(Change detection outputs)
━━━━━━━━━━
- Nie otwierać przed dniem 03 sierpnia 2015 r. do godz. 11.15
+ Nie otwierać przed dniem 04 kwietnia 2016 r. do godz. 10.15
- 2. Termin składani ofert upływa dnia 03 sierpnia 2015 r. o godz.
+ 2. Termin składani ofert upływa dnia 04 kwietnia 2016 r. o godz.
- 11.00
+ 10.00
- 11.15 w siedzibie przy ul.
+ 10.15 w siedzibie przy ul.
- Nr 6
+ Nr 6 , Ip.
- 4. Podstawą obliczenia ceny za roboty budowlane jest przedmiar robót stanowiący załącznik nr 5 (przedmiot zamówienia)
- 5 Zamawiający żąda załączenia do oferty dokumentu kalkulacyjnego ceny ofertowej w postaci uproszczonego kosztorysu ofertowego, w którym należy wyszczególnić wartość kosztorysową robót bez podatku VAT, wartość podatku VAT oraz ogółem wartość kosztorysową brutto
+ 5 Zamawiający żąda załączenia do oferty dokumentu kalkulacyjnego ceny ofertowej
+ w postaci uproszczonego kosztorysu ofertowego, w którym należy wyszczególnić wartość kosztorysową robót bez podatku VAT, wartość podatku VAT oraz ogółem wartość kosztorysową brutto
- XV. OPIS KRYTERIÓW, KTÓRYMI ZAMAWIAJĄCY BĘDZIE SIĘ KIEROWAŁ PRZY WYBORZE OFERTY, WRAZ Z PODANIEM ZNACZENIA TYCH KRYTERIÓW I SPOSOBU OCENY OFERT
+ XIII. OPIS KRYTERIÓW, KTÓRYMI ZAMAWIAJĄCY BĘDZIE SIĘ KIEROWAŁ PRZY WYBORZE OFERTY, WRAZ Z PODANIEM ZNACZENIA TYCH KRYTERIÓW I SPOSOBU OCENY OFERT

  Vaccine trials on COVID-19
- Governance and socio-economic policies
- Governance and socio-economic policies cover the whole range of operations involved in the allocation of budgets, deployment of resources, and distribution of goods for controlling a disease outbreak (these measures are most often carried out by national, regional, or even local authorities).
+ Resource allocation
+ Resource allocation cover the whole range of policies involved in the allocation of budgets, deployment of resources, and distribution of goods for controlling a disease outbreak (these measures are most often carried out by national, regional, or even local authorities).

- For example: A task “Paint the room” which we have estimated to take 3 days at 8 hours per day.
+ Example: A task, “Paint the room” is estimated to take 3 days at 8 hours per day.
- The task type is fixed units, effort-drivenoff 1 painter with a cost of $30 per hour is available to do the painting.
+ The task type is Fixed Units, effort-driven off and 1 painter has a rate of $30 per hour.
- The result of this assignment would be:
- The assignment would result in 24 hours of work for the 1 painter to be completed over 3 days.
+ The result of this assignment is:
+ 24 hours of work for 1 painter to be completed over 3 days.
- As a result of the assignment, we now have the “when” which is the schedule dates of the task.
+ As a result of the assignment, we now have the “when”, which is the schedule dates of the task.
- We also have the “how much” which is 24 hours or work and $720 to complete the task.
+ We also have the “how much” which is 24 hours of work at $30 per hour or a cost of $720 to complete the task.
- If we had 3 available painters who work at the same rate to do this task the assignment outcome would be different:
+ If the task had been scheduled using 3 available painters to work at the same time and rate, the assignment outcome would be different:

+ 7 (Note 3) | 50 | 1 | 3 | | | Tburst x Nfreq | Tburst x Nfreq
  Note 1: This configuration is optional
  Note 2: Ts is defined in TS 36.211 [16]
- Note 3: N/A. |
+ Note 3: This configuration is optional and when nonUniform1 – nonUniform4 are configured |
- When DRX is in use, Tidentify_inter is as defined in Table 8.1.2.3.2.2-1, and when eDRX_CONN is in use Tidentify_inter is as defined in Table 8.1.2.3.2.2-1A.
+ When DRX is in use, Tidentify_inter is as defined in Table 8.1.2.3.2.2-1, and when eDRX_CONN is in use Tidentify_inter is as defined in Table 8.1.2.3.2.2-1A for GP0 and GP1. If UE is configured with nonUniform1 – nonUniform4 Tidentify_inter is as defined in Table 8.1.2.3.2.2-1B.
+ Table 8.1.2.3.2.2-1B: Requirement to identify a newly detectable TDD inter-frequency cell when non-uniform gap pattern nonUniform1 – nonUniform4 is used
━━━━━━━━━━
Assigned task: The records above are to be printed out again exactly, without omission.

Output of the task:
- Nie otwierać przed dniem 03 sierpnia 2015 r. do godz. 11.15
+ Nie otwierać przed dniem 04 kwietnia 2016 r. do godz. 10.15
- 2. Termin składani ofert upływa dnia 03 sierpnia 2015 r. o godz.
+ 2. Termin składani ofert upływa dnia 04 kwietnia 2016 r. o godz.
- 11.00
+ 10.00
- 11.15 w siedzibie przy ul.
+ 10.15 w siedzibie przy ul.
- Nr 6
+ Nr 6 , Ip.
- 4. Podstawą obliczenia ceny za roboty budowlane jest przedmiar robót stanowiący załącznik nr 5 (przedmiot zamówienia)
- 5 Zamawiający żąda załączenia do oferty dokumentu kalkulacyjnego ceny ofertowej w postaci uproszczonego kosztorysu ofertowego, w którym należy wyszczególnić wartość kosztorysową robót bez podatku VAT, wartość podatku VAT oraz ogółem wartość kosztorysową brutto
+ 5 Zamawiający żąda załączenia do oferty dokumentu kalkulacyjnego ceny ofertowej
+ w postaci uproszczonego kosztorysu ofertowego, w którym należy wyszczególnić wartość kosztorysową robót bez podatku VAT, wartość podatku VAT oraz ogółem wartość kosztorysową brutto
- XV. OPIS KRYTERIÓW, KTÓRYMI ZAMAWIAJĄCY BĘDZIE SIĘ KIEROWAŁ PRZY WYBORZE OFERTY, WRAZ Z PODANIEM ZNACZENIA TYCH KRYTERIÓW I SPOSOBU OCENY OFERT
+ XIII. OPIS KRYTERIÓW, KTÓRYMI ZAMAWIAJĄCY BĘDZIE SIĘ KIEROWAŁ PRZY WYBORZE OFERTY, WRAZ Z PODANIEM ZNACZENIA TYCH KRYTERIÓW I SPOSOBU OCENY OFERT

  Vaccine trials on COVID-19
- Governance and socio-economic policies
- Governance and socio-economic policies cover the whole range of operations involved in the allocation of budgets, deployment of resources, and distribution of goods for controlling a disease outbreak (these measures are most often carried out by national, regional, or even local authorities).
+ Resource allocation
+ Resource allocation cover the whole range of policies involved in the allocation of budgets, deployment of resources, and distribution of goods for controlling a disease outbreak (these measures are most often carried out by national, regional, or even local authorities).

- For example: A task “Paint the room” which we have estimated to take 3 days at 8 hours per day.
+ Example: A task, “Paint the room” is estimated to take 3 days at 8 hours per day.
- The task type is fixed units, effort-drivenoff 1 painter with a cost of $30 per hour is available to do the painting.
+ The task type is Fixed Units, effort-driven off and 1 painter has a rate of $30 per hour.
- The result of this assignment would be:
- The assignment would result in 24 hours of work for the 1 painter to be completed over 3 days.
+ The result of this assignment is:
+ 24 hours of work for 1 painter to be completed over 3 days.
- As a result of the assignment, we now have the “when” which is the schedule dates of the task.
+ As a result of the assignment, we now have the “when”, which is the schedule dates of the task.
- We also have the “how much” which is 24 hours or work and $720 to complete the task.
+ We also have the “how much” which is 24 hours of work at $30 per hour or a cost of $720 to complete the task.
- If we had 3 available painters who work at the same rate to do this task the assignment outcome would be different:
+ If the task had been scheduled using 3 available painters to work at the same time and rate, the assignment outcome would be different:

+ 7 (Note 3) | 50 | 1 | 3 | | | Tburst x Nfreq | Tburst x Nfreq
  Note 1: This configuration is optional
  Note 2: Ts is defined in TS 36.211 [16]
- Note 3: N/A. |
+ Note 3: This configuration is optional and when nonUniform1 – nonUniform4 are configured |
- When DRX is in use, Tidentify_inter is as defined in Table 8.1.2.3.2.2-1, and when eDRX_CONN is in use Tidentify_inter is as defined in Table 8.1.2.3.2.2-1A.
+ When DRX is in use, Tidentify_inter is as defined in Table 8.1.2.3.2.2-1, and when eDRX_CONN is in use Tidentify_inter is as defined in Table 8.1.2.3.2.2-1A for GP0 and GP1. If UE is configured with nonUniform1 – nonUniform4 Tidentify_inter is as defined in Table 8.1.2.3.2.2-1B.
+ Table 8.1.2.3.2.2-1B: Requirement to identify a newly detectable TDD inter-frequency cell when non-uniform gap pattern nonUniform1 – nonUniform4 is used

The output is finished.